During the pat-down, Jones struggled, attempted to pull away from the officers, and tried

to reach for the gun in his coat. Fortunately, the officers were able to seize control of the

weapon. After his arrest it was confirmed that Jones was a felon with a New York

conviction who was prohibited from possessing firearms. The case was transferred for

federal prosecution and the state charges were dismissed. Jones was charged with

violating 18 U.S.C. § 922(g)(1). He pleaded guilty without a plea agreement.

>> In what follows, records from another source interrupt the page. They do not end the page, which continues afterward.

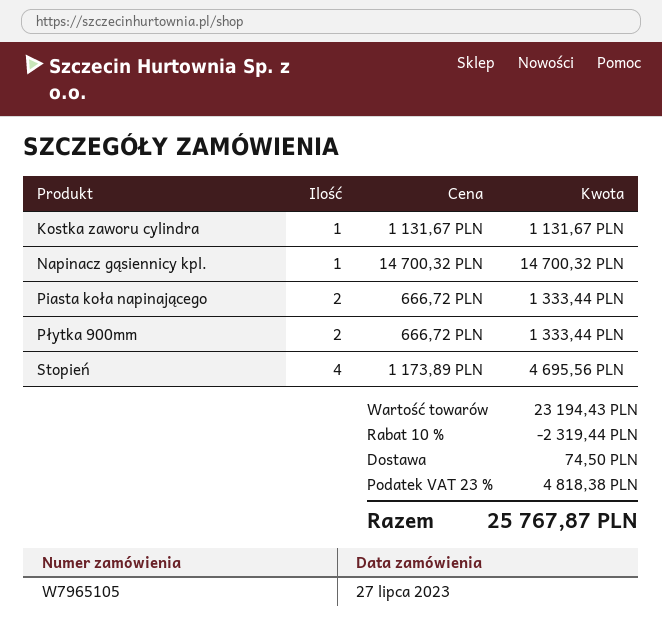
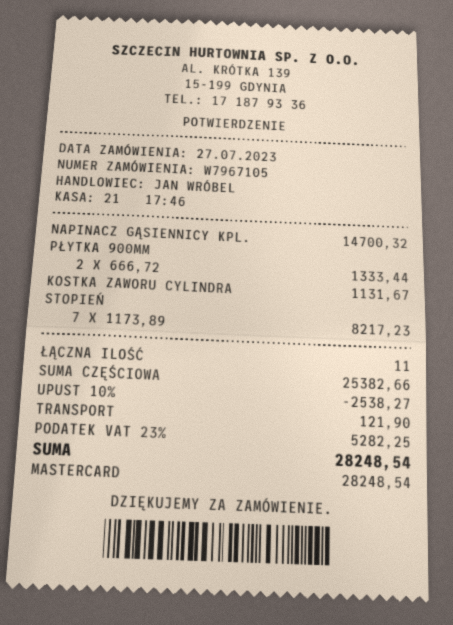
order number: W7965105 -> W7967105
Piasta koła napinającego: 2 x 666.72 = 1333.44 -> none
Stopień: 4 x 1173.89 = 4695.56 -> 7 x 1173.89 = 8217.23
subtotal: 23194.43 -> 25382.66
discount: 10% = 2319.44 -> 10% = 2538.27
shipping: 74.50 -> 121.90
tax: 23% = 4818.38 -> 23% = 5282.25
total: 25767.87 -> 28248.54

       The District Court determined that Jones’ total base offense level was thirty-one

and that he had a criminal history classification of VI. The corresponding Sentencing

Guidelines range was 188 to 235 months and, pursuant to 18 U.S.C. § 924(e), there was a

statutory mandatory minimum of 15 years (180 months) to a maximum of life. The

District Court sentenced Jones to 211 months, followed by a 5 year term of supervised

release. Jones’ appeal is premised on his view that a sentence greater than the statutory

minimum is unreasonable. We disagree.

       In assessing the reasonableness of a sentence, we review both the procedural and

substantive aspects of the District Court’s decision for an abuse of discretion. United

States v. Tomko, 
562 F.3d 558
, 567 (3d Cir. 2009). Jones has not taken issue with the

procedural component of the sentencing and we find no such issues on our own review.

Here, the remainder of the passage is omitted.